その結果は、グラフにある通り、年齢が高くなるほどにこの文章が当てはまる、すなわち近視眼的になっていることを示しています。

議論のポイント

  • この傾向は、年齢が高まるほどに残りの寿命が短く感じ、それが近視眼的な回答に繋がっているのではないかとの見方ができそう。
  • また健康でない人ほど近視眼的になる可能性もあり、主観的な健康観がお金に関する近視眼的な傾向に影響を与えている可能性がある。
  • 近視眼的特徴と、①性別で差異があるか、②70代以降の生活のイメージとの関係はあるか、といった点が追加で分析できそう。

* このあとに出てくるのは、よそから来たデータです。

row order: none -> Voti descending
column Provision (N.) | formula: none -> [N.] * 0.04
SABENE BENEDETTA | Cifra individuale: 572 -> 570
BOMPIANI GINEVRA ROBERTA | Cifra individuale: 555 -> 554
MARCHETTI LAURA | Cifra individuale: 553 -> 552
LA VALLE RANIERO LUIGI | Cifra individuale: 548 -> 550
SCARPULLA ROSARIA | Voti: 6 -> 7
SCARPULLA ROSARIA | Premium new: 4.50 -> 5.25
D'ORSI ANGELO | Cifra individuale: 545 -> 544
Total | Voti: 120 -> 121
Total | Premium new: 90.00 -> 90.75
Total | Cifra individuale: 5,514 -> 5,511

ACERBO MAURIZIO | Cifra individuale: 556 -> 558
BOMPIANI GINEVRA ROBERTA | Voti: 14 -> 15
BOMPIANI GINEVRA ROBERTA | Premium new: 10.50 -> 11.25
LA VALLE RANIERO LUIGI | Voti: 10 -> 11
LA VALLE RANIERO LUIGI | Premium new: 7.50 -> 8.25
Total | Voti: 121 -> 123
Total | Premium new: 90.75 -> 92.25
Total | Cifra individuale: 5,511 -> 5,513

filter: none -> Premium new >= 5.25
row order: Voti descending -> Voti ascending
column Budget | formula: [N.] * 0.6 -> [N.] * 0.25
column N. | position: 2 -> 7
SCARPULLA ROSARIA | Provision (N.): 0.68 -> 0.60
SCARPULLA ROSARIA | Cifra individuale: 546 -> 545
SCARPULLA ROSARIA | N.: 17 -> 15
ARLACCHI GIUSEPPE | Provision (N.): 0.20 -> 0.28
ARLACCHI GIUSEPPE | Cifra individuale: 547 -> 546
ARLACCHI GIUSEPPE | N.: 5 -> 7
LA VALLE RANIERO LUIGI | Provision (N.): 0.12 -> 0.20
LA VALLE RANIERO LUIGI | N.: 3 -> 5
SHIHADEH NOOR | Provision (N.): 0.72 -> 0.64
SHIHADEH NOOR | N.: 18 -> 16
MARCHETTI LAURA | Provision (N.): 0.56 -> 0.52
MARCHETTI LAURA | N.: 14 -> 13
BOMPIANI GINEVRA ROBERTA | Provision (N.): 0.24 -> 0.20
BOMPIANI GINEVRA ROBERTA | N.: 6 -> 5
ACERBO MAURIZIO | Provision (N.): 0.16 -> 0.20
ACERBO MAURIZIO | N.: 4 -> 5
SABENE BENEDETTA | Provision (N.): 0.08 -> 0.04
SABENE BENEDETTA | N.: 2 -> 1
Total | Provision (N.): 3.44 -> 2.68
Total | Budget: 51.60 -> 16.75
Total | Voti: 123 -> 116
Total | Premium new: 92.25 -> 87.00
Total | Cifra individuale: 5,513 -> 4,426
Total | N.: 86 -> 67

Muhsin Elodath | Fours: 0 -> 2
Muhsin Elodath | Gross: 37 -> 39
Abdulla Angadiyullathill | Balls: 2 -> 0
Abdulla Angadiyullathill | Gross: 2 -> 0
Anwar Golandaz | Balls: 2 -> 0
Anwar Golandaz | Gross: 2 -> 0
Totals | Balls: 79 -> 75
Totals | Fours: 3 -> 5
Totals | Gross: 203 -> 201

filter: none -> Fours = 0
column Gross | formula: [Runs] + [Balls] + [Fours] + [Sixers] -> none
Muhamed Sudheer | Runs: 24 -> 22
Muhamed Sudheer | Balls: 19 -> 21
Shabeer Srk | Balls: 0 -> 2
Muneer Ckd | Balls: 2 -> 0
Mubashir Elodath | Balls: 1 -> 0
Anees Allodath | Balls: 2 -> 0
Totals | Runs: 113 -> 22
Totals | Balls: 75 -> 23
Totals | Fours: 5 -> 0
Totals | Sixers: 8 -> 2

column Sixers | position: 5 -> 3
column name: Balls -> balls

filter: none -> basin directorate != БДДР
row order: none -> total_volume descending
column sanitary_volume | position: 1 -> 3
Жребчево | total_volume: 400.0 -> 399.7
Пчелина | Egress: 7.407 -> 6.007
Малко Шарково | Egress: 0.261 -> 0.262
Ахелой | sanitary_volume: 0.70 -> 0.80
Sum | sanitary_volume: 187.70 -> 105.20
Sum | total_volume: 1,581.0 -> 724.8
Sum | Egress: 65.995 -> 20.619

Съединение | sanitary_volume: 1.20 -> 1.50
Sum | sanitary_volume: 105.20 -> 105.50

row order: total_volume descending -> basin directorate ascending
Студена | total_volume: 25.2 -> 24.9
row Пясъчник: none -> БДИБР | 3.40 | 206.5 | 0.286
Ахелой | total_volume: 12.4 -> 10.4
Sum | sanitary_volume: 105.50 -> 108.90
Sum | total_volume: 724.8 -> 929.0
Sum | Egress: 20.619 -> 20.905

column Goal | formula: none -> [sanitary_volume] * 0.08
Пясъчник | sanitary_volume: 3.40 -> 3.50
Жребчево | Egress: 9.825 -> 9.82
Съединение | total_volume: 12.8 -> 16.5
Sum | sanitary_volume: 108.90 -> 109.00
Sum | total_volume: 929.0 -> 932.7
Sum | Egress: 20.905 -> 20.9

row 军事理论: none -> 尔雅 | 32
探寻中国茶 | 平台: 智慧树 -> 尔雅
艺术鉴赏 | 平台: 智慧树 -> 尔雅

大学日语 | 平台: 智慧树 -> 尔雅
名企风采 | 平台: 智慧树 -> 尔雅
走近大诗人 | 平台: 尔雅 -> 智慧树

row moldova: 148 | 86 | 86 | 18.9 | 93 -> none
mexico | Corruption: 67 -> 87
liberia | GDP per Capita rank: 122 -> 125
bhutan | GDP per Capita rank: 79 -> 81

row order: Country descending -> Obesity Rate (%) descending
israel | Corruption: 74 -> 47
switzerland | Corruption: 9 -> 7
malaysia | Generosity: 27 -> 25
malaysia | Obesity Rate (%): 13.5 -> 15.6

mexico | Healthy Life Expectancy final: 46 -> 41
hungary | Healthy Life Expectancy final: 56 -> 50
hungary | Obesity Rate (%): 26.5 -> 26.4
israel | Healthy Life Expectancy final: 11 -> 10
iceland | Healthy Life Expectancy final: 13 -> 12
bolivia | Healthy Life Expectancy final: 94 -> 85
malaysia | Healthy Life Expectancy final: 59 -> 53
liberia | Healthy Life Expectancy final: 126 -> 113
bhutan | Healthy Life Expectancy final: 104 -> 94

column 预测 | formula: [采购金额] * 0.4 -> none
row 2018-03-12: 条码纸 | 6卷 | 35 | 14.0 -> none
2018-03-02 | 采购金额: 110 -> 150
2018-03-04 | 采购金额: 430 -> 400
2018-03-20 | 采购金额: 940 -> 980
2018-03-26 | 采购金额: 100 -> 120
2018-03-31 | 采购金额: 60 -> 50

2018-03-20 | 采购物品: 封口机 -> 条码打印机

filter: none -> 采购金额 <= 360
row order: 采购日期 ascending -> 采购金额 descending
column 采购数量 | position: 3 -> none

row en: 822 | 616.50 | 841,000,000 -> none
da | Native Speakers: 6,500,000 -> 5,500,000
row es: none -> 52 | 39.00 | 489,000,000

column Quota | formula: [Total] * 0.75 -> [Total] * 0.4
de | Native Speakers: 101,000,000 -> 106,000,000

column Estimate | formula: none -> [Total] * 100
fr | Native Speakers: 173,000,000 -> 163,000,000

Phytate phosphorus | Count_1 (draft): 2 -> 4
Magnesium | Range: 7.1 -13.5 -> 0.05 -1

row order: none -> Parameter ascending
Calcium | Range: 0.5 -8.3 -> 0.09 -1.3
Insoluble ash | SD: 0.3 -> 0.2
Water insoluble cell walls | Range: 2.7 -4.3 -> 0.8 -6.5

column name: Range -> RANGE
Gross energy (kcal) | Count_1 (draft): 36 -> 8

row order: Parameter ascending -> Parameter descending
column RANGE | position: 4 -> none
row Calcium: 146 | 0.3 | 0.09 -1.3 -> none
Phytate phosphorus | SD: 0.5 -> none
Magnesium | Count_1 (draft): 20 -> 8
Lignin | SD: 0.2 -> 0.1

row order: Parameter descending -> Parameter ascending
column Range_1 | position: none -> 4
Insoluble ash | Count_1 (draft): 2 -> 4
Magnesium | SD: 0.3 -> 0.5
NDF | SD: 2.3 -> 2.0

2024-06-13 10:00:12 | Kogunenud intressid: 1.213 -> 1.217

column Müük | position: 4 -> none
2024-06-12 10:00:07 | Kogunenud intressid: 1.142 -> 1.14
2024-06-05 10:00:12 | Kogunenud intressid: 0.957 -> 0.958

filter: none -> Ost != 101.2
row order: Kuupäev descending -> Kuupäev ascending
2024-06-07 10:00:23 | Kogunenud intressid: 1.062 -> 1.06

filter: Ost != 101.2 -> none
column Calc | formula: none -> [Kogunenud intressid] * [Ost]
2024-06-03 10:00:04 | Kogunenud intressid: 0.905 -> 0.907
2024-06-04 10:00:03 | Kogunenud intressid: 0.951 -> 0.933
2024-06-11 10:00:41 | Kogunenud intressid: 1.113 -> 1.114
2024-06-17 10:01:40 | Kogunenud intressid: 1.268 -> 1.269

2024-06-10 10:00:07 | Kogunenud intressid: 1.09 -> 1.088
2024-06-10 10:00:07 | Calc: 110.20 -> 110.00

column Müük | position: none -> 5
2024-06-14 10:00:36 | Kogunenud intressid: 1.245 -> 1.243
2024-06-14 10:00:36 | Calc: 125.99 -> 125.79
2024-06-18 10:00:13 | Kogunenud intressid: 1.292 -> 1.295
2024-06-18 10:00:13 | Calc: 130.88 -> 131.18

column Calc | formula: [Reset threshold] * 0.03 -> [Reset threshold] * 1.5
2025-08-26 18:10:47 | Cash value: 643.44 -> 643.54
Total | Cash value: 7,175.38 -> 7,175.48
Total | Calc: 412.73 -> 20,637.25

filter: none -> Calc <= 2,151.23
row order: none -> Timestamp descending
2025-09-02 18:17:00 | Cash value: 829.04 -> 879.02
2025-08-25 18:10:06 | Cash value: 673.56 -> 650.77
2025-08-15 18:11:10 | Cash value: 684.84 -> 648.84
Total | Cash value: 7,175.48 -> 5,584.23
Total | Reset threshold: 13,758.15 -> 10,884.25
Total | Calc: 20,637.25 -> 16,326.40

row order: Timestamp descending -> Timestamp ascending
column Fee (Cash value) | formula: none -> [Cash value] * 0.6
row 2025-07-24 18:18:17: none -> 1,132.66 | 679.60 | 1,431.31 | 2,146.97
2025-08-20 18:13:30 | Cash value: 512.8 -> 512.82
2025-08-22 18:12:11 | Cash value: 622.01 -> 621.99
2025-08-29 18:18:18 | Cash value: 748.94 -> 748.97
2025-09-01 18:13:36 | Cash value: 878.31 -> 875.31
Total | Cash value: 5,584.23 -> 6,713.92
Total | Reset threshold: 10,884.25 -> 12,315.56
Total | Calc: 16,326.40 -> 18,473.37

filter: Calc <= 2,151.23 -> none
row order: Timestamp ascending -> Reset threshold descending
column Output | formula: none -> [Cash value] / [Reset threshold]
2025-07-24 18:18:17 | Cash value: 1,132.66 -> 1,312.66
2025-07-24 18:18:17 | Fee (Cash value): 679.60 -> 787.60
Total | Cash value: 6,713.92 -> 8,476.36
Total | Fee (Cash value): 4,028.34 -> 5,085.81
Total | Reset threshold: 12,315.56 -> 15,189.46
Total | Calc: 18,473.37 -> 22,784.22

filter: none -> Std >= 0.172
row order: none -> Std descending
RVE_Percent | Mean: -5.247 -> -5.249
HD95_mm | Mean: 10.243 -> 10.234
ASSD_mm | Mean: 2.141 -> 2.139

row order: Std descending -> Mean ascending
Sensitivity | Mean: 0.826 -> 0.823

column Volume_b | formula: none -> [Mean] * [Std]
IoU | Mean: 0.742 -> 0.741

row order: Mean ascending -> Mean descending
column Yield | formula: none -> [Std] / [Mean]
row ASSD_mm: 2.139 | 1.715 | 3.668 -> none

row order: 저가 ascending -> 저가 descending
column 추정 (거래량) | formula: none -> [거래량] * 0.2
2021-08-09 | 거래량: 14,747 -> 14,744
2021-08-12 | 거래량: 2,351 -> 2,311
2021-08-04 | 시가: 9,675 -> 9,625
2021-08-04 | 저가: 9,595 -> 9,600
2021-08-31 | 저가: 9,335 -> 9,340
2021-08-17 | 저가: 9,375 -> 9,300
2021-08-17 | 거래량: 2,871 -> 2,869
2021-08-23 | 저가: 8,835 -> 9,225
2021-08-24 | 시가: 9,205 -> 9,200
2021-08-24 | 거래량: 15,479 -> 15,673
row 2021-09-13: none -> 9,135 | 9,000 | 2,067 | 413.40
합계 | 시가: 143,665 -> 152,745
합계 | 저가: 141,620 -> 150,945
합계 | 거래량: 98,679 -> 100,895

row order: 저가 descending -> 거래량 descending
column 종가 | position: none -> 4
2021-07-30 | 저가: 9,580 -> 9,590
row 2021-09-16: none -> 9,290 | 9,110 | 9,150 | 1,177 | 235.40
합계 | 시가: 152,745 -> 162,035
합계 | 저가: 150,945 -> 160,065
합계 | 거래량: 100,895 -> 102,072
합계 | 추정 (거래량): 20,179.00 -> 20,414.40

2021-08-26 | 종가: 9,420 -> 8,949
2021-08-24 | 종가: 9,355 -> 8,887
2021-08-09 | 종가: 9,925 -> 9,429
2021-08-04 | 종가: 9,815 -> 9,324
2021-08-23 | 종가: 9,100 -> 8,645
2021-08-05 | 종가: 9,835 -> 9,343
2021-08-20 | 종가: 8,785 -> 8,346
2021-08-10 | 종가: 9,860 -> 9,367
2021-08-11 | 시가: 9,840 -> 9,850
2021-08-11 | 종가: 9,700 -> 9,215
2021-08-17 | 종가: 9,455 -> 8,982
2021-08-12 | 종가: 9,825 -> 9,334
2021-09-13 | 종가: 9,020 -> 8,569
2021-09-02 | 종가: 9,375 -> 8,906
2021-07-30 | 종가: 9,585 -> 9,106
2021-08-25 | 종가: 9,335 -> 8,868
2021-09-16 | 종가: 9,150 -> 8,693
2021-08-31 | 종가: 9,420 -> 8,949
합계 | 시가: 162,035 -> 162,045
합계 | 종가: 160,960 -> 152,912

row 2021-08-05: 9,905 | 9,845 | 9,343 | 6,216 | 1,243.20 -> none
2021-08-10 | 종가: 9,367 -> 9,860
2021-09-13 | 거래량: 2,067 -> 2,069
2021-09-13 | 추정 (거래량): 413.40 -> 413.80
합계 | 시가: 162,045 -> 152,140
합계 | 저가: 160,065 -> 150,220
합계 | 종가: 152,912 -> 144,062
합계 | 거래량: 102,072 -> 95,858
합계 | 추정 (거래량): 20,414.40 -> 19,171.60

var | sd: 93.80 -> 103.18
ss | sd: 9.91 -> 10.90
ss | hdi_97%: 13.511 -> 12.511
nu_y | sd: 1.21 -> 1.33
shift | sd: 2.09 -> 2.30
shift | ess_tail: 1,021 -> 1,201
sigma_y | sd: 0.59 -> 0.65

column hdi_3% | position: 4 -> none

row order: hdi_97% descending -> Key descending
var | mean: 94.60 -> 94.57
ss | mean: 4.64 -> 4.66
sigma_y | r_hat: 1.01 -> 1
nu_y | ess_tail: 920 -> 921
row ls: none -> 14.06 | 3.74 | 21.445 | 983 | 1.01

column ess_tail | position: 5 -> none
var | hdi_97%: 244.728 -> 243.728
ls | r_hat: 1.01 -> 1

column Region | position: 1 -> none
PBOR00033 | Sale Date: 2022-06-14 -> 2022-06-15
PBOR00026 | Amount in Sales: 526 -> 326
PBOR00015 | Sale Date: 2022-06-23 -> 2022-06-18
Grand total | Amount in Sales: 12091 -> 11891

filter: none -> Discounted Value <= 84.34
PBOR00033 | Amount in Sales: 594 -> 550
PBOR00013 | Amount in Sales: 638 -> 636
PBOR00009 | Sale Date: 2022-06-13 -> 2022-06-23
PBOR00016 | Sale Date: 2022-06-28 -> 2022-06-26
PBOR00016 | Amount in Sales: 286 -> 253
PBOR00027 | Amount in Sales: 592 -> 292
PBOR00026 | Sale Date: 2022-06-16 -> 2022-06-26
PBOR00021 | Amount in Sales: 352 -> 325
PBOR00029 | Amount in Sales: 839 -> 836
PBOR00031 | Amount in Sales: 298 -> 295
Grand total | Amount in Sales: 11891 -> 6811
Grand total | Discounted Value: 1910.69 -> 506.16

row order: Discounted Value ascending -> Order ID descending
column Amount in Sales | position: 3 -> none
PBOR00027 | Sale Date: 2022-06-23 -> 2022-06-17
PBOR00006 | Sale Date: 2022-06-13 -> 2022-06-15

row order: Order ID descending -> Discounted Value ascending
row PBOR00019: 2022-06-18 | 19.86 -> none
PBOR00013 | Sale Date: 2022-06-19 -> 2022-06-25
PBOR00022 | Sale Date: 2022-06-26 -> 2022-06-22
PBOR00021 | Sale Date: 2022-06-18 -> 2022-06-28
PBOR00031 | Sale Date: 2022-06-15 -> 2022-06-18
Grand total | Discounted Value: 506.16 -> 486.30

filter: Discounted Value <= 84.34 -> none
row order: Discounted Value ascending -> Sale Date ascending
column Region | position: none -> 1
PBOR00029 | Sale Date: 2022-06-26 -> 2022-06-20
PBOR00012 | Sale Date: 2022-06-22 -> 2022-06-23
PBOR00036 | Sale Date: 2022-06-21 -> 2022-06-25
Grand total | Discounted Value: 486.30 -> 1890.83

    ⇒ちなみに、研究会後に男女別の近視眼的特徴を分析してみた。結果は、「当てはまる」(男性38.2%、女性32.7%)、「どちらかといえば当てはまる」(男性13.5%、女性14.9%)、「どちらともいえない」(男性12.8%、女性11.9%)、「どちらかといえば当てはまらない」(男性13.0%、女性18.1%)、「当てはまらない」(男性22.5%、女性22.3)となり、男性の方が近視眼的な傾向が強めであることが分かった。「年齢の高まり=残り寿命が短いために近視眼的になる」ということであれば、平均寿命が短い男性の方が、近視眼的になっていることも説明できるかもしれない。